Leveraging Focused Ultrasound to Potentiate Immunotherapy for Primary and Disseminated Solid Cancers

Immunotherapy has demonstrated unparalleled clinical outcomes across an array of solid tumor types. However, a significant fraction of patients is unable to realize this benefit due to lack of spontaneous anti-tumor immunity. Poor T cell infiltration and persistence, alongside mechanisms of immune suppression within the tumor microenvironment (TME), severely limit the accessibility of most immunotherapies to a broad patient population. This limitation perpetuates the demand for therapeutic platforms that boost the immunogenicity of tumors while curbing the onset of adaptive resistance mechanisms, effectively converting immunologically “cold” (poorly infiltrated) tumors into immunologically “hot” (well-infiltrated) ones. In this dissertation, we explore focused ultrasound (FUS) as a method for stimulating anti-tumor immunity in cancers of the brain and periphery. FUS is a safe, non-invasive, non-ionizing technique for targeted acoustic energy deposition into tumors with sub-millimeter precision. The thermal and/or mechanical bioeffects of FUS application can elicit local damage/destruction to tumor tissue, transport of drugs and genes across the blood brain/blood tumor barriers (BBB/BTB), and have more recently been demonstrated as anti-tumor immune stimuli. The overarching goal of this dissertation is to systematically dissect the mechanisms of innate and adaptive immune responses to primary or disseminated tumors elicited by FUS and use this information to design and test immunotherapeutic approaches predicted to synergize with FUS.

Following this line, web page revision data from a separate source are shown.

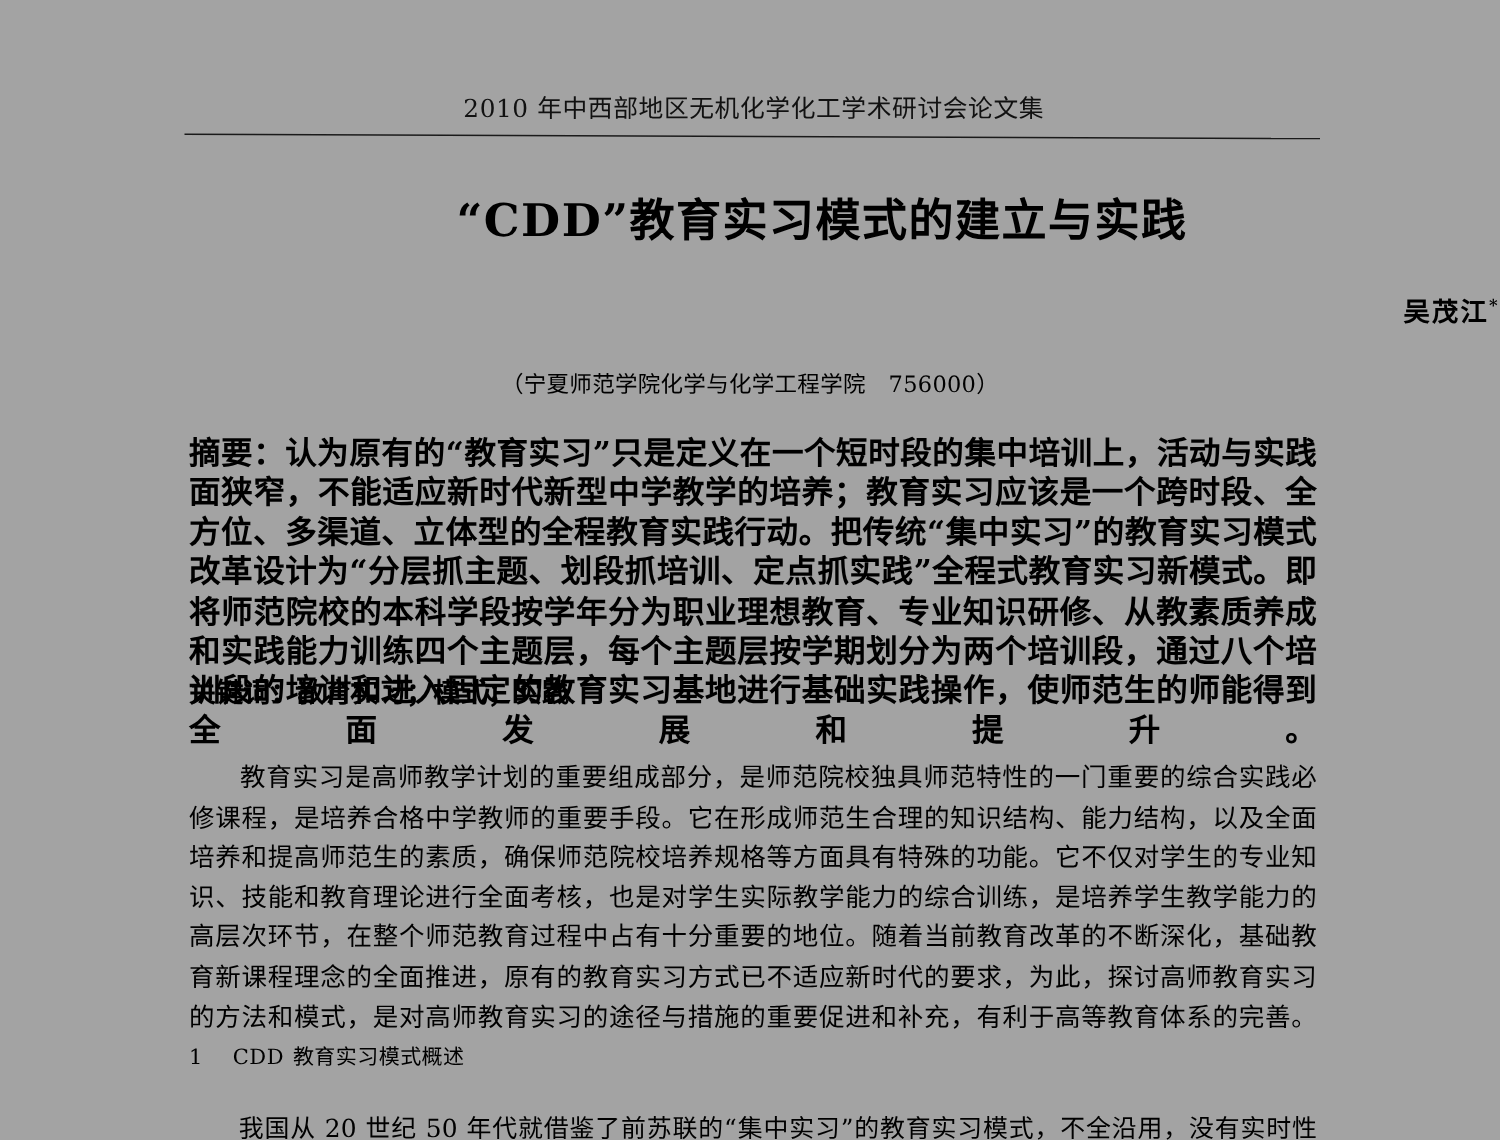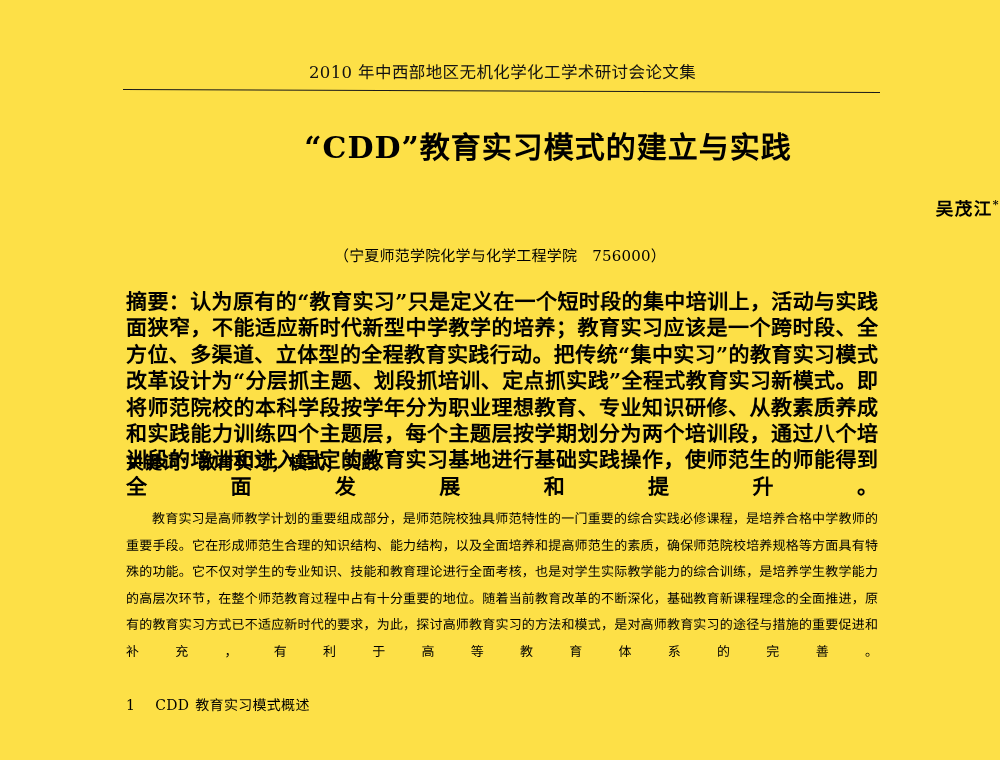"2010 年中西部地区无机化学化工学术研讨会论文集" .page { background: #fde047 -> #a3a3a3 }
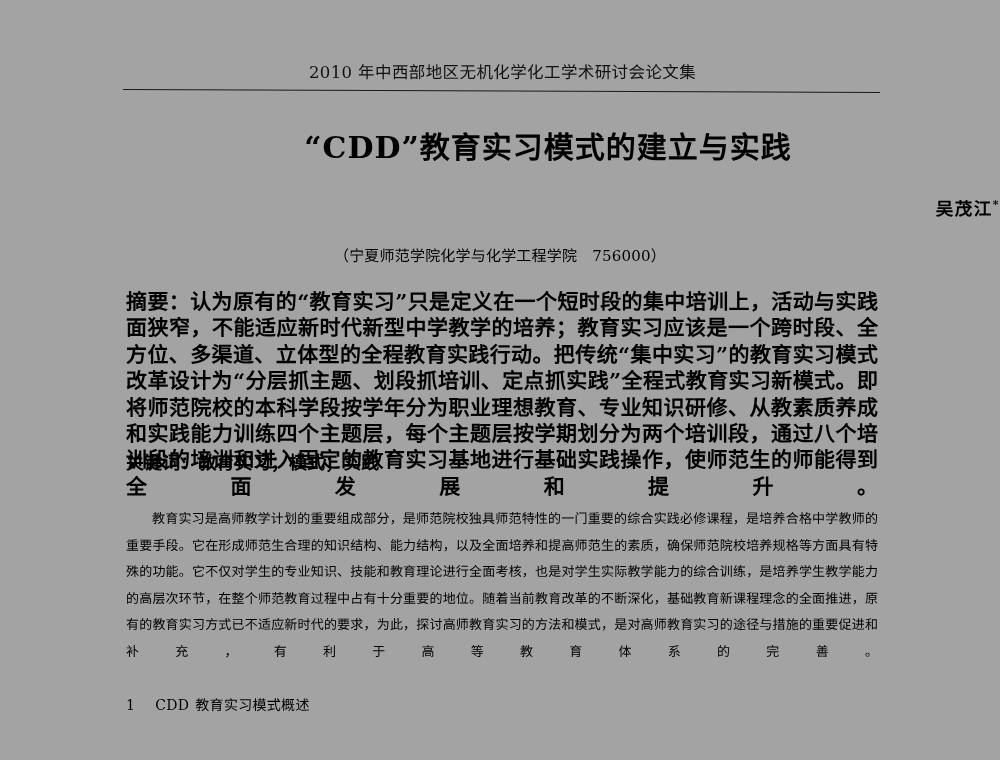"教育实习是高师教学计划的重要组成部分，是师范院校独具师范特性的一门重要的综合实践" .body-para { font-size: 13px -> 17px }
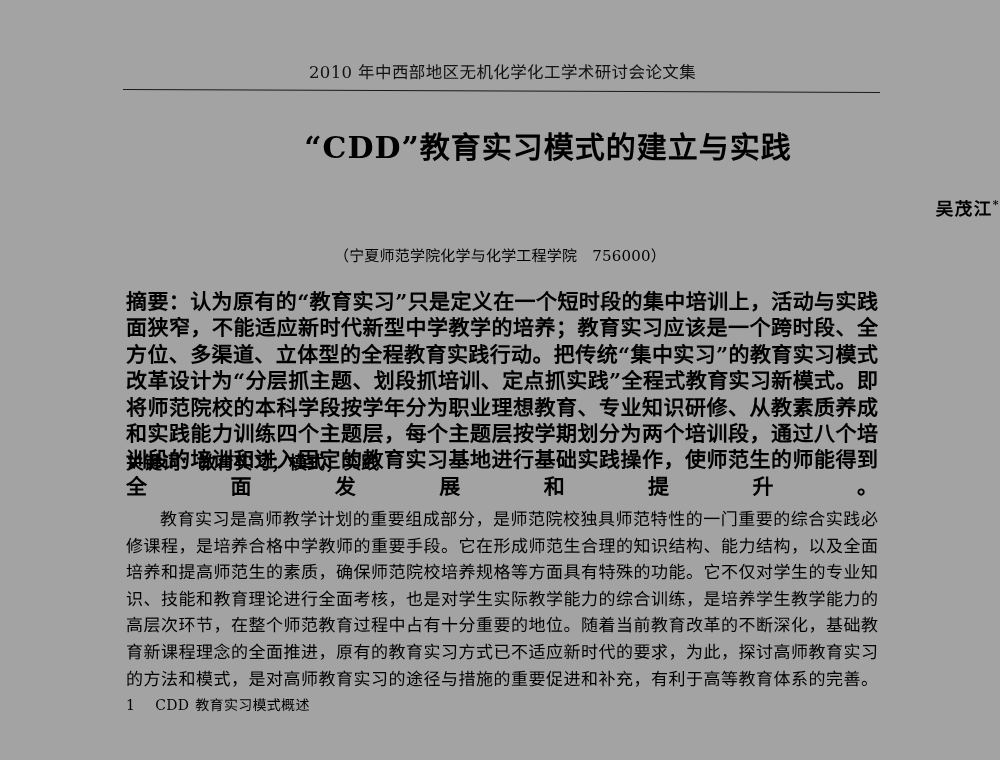"我国从 20 世纪 50" div.body-para-clipped { html: none -> <div>我国从 20 世纪 50 年代就借鉴了前苏联的“集中实习”的教育实习模式，不全沿用，没有实时性</div> }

The first aim of this dissertation examines the differential impact of parameters such as peak negative pressure and anesthesia on the induction of immunity in gliomas following MR image-guided FUS BBB/BTB disruption (BBB/BTB-D). We additionally leverage molecular imaging to spatiotemporally map the delivery of 89Zr-labeled monoclonal antibodies into murine gliomas following BBB/BTB-D and utilize these findings to design a combinatorial paradigm with CD47 blockade therapy. In the second aim of this dissertation, we engineer a strategy for elevating the immune modulatory capacity of FUS thermal ablation in combination with chemotherapy and/or immune checkpoint blockade for metastatic breast cancer therapy. We investigate the immunological mechanisms underpinning combination of FUS with gemcitabine, a myelo-reductive chemotherapy, and demonstrate that synergistic impact of these two therapies is dependent upon the adaptive immune system. Finally, we extend this paradigm to the setting of PD1 blockade. Taken together, the highly translational aims of this dissertation generate a robust foundation for future FUS immunotherapy investigations; more importantly, these aims expand our collective insights regarding how FUS can best be leveraged as a strategy for potentiating immunotherapy, generating timely and provocative considerations therein.